WeichenXu123 opened a new pull request, #40954:
URL: https://github.com/apache/spark/pull/40954
### What changes were proposed in this pull request?
#### Make the pyspark UDF support annotating python dependencies and when
executing UDF, the UDF worker creates a new python environment with provided
python dependencies.
- Supported spark mode: spark connect model / legacy mode
- Supported UDF type: All kinds of pyspark UDFs
- SQL_BATCHED_UDF
- SQL_SCALAR_PANDAS_UDF
- SQL_GROUPED_MAP_PANDAS_UDF
- SQL_GROUPED_AGG_PANDAS_UDF
- SQL_WINDOW_AGG_PANDAS_UDF
- SQL_SCALAR_PANDAS_ITER_UDF
- SQL_MAP_PANDAS_ITER_UDF
- SQL_COGROUPED_MAP_PANDAS_UDF
- SQL_MAP_ARROW_ITER_UDF
- SQL_GROUPED_MAP_PANDAS_UDF_WITH_STATE
#### Implementation sketch
- Before starting the pyspark UDF worker process, the python environment
with provided python packages is created, and pyspark UDF worker process is
spawned using the provided python environment instead of default configured
pyspark python.
- Using `virtualenv` to create a python environment based on current python
environment that pyspark uses, then using `pip install` to install provided
python packages.
- If user configures a NFS directory that is accessible by all spark nodes
(readable/writable to spark driver, readable to all spark workers), then it
prepares the python environment in driver side, otherwise it creates the python
environment in spark worker side.
- The python environment is cached in spark driver or worker side
(depending on NFS directory enabled or not), we uses SHA1 over sorted pip
requirements list as python caching key.
#### TODOs
- In frontend, the PR currently only supports annotating `pip_requirements`
for `pandas_udf`, but for other types of UDFs, and for `mapInPandas` /
`mapInArrow` the `pip_requirements` argument haven't been added.
- Supports annotating python version for pyspark UDF, and in UDF execution,
downloading python using provided python version and creating python
environment using provided python version.
- Using file lock during python environment creation, to avoid race
conditions.
- Unit tests
### Why are the changes needed?
- For spark connect case, the client python environment is very likely to
be different with pyspark server side python environment, this causes user's
UDF function execution failure in pyspark server side.
- Some machine learning third-party library (e.g.
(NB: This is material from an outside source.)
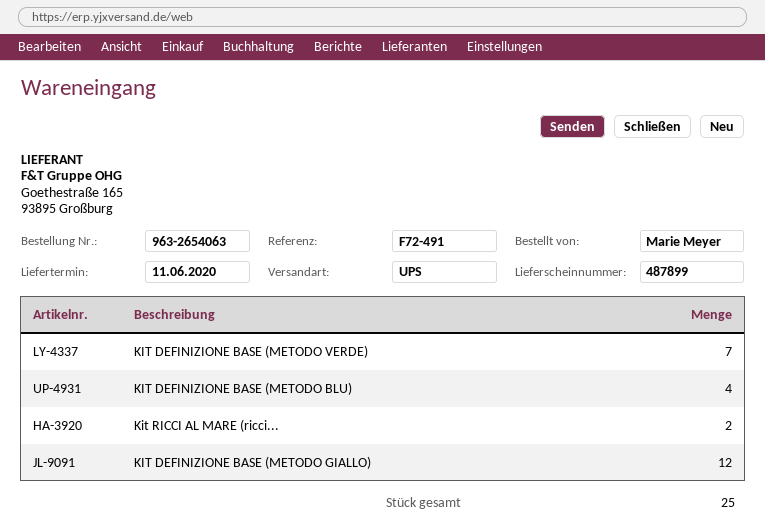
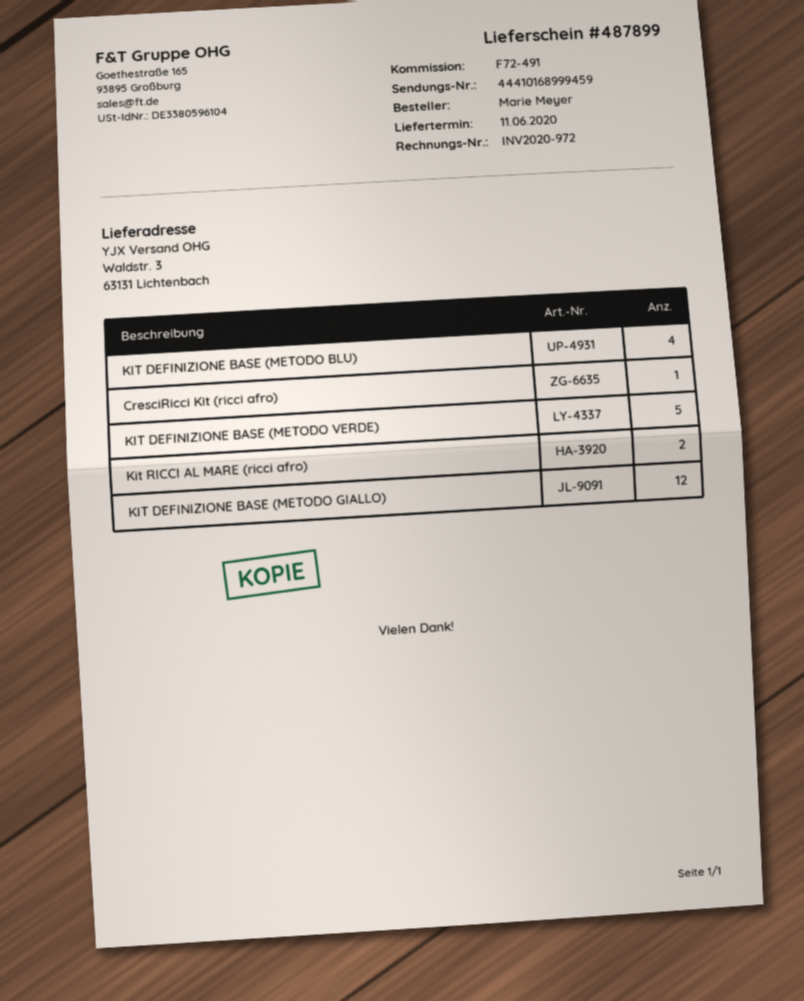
KIT DEFINIZIONE BASE (METODO VERDE): 7 -> 5
CresciRicci Kit (ricci afro): none -> 1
MLflow) requires pyspark
UDF supporting dependencies, because in ML cases, we need to run model
inference by pyspark UDF in the exactly the same python environment that trains
the model. Currently MLflow supports it by creating a child python process in
pyspark UDF worker, and redirecting all UDF input data to the child python
process to run model inference, this way it causes significant overhead, if
pyspark UDF support builtin python dependency management then we don't need
such poorly performing approach.
### Does this PR introduce _any_ user-facing change?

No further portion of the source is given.